I had no idea what I was getting into 30 years ago. No fucking clue.  I had no idea that alcohol was an issue for me.  I just thought I was incapable of functioning like I saw other people functioning.  Which is hilarious to me now, because I was in fucking law school and working five different jobs.  I mean, I was functioning, but it was the way that I felt about myself, being unable to ignore all of my dysfunction and how in any room I was actually in, there was only part of me present.  


I was always thinking about drinking, or recovering from drinking or actually drinking.  It was just an endless loop that allowed for no deviations, no change, no relief, just a downward spiral that felt never fucking ending.  But I had no other ideas, and as dumb as this sounds, I really didn’t know that alcohol, and how I was using it to cope, was an issue.  I know now that alcohol was the symptom of some deeper issues, but at the time that I sobered up, I really did not know that my drinking was THE problem.


And I am glad that when I got sober I didn’t know.  And I am supremely grateful that I didn’t know that alcohol was not THE problem, I was.  I am not sure I could have handled it at the time.  I think that would have been too overwhelming and  I would have just quit.  Given up.  And crawled back into the bottle.


Everything about how I was living my life changed when I got sober from my friend group, to how I spent my time, what I did every day, when I woke up, when I went to bed, who I dated.  It was all totally changed.  Perhaps not all at once, but everything in my life in that first year changed.


And looking back now, I did a lot of it wrong.  But somehow I stayed sober anyway.  I dated when I should not have been dating.  I moved to another state when I likely should’ve sat still.  I started several new jobs when I would have likely fared better to remain where I was.  But somehow, it was sobriety leading me to all those changes and because I was sober, I had this ability to trust my gut and that I was being led to something greater.

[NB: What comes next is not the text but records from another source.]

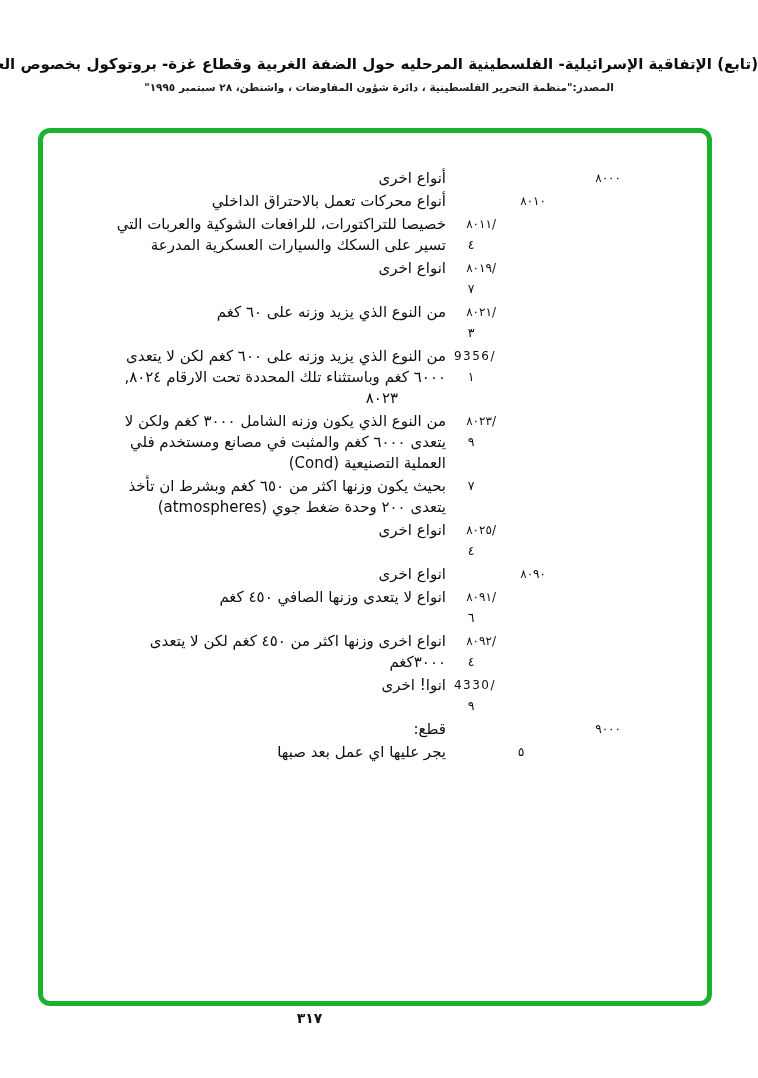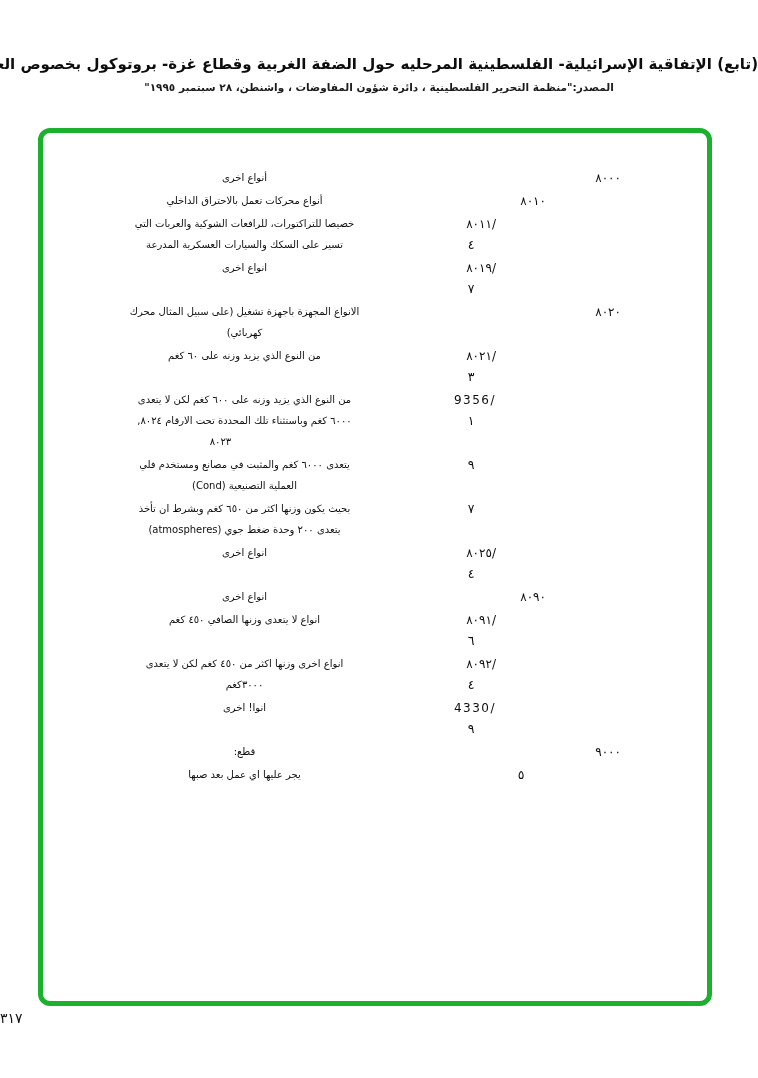"أنواع اخرى" .cell-text { font-size: 10px -> 15px; text-align: center -> right }
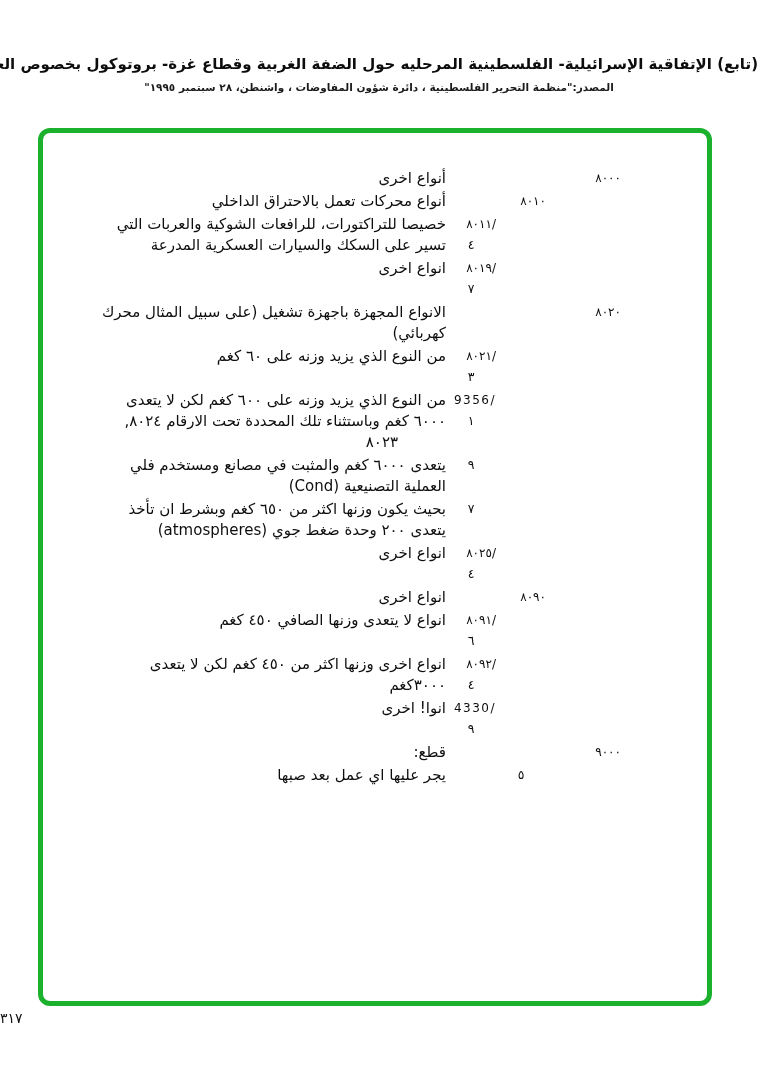"الانواع المجهزة باجهزة تشغيل (على" div.group { html: <div> <div> <div>الانواع المجهزة باجهزة تشغيل (على سبيل المثال محرك</div> <div></div> <div></div> <div>٨٠٢٠</div> </div> <div> <div>كهربائي)</div> <div></div> <div></div> <div></div> </div> </div> -> none }
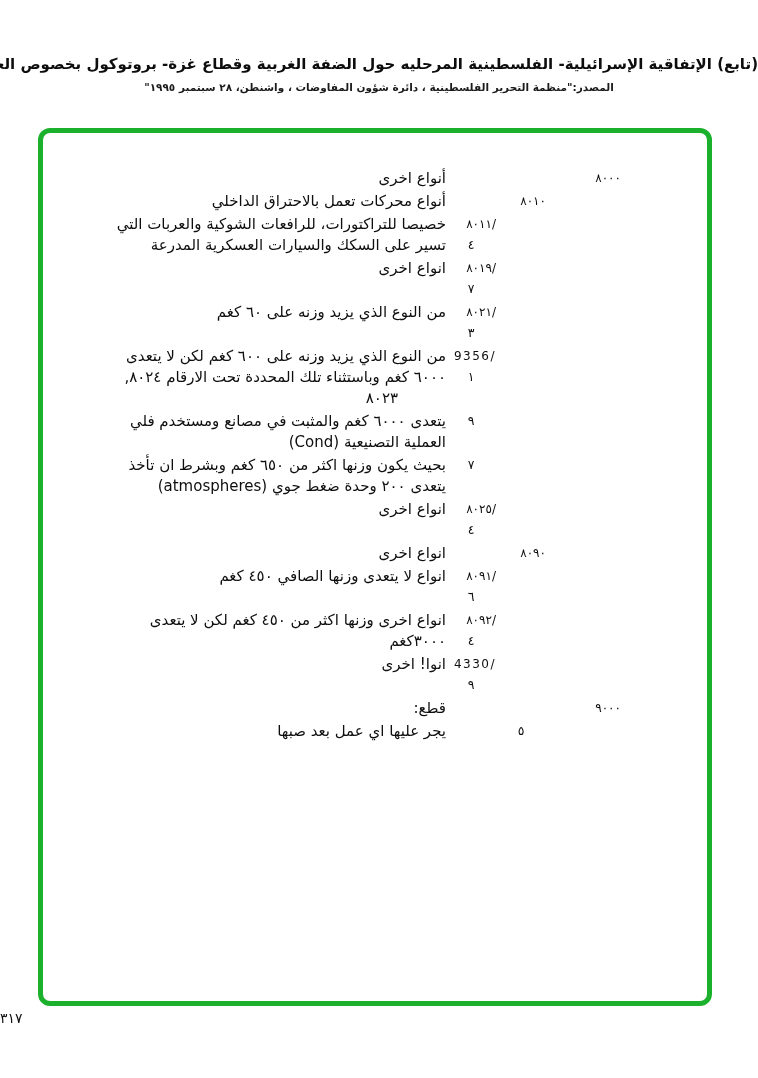"من النوع الذي يكون وزنه" div.line { html: none -> <div> <div>من النوع الذي يكون وزنه الشامل ٣٠٠٠ كغم ولكن لا</div> <div>٨٠٢٣/</div> <div></div> <div></div> </div> }
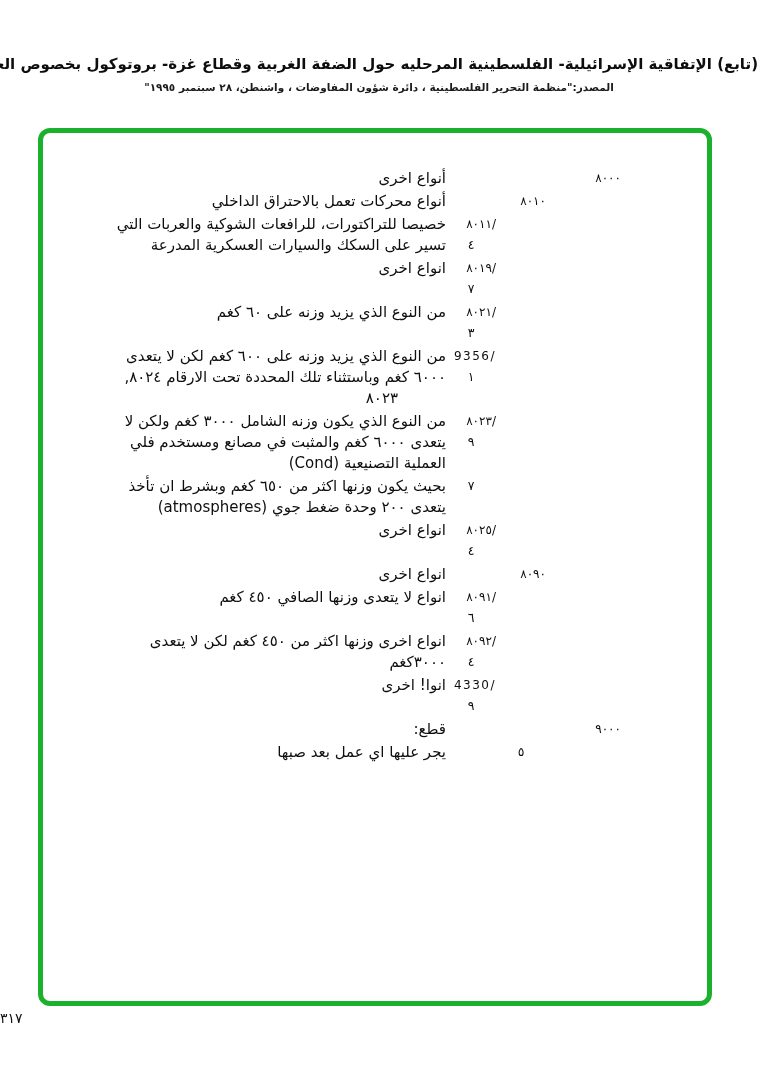"٣١٧" .page-number { font-weight: normal -> bold; text-align: left -> center }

All of those seemingly self will run riotous ideas of that first year, became my becoming.  It all changed because it needed to.  I needed to get the fuck out of the South.  I needed to get away from my playmates and play things.  I needed a clean slate to begin again.  And while, to most of my home group back in the day, I was doing a major geographic, I knew that I was being led to what was next for me.


And this has happened for me several more times in my life:  when I left my hard earned career, sold my house and BMW and moved to the middle of nowhere New Mexico, when I left my stable marriage, when I relocated back to California, when I left my long standing job.  I knew the changes I was making were the right changes for me.  It didn’t mean that I wasn’t afraid, it just meant that I had the faith to move through the fear towards the identified goal.


And each one of those endeavors worked out, not exactly as I planned, but well, they all worked out well.  How do I know?  Because I stayed sober through all of them and lived to see what came next.  My sanity remained intact and I was able to pivot into a new life, one that was born and grown out of the old one.


Sobriety is everything to me today.  Without it, I know I do not stand a chance.  I am fucked of the highest order.  I am dead without a doubt.  And I know this because when I think of drinking, it isn’t often, but sometimes I do, I still want to drink exactly like I used to want to drink: oblivion.  I have always wanted first fun then oblivion.  And that has never changed.


They told me when I was new that I had to build my foundation out of bedrock and not sand when sand would have been so much more easily laid.  And as the queen of shortcuts, I really wanted to take the easier softer way, but I didn’t.  I did the work. I showed up.  I committed to service.  And I got the kind of life you get when you do some very simple things, daily.


Everything about my life is better because I am sober.  And while sometimes others choose not to hang with me because I am sober and to their way of thinking, “no fun.”  That is just fine.  Because I know that usually the people who are uncomfortable with my not drinking are people who struggle with their own drinking, and I wouldn’t want to hang with some sober asshole either when I was in my cups.  So I get it.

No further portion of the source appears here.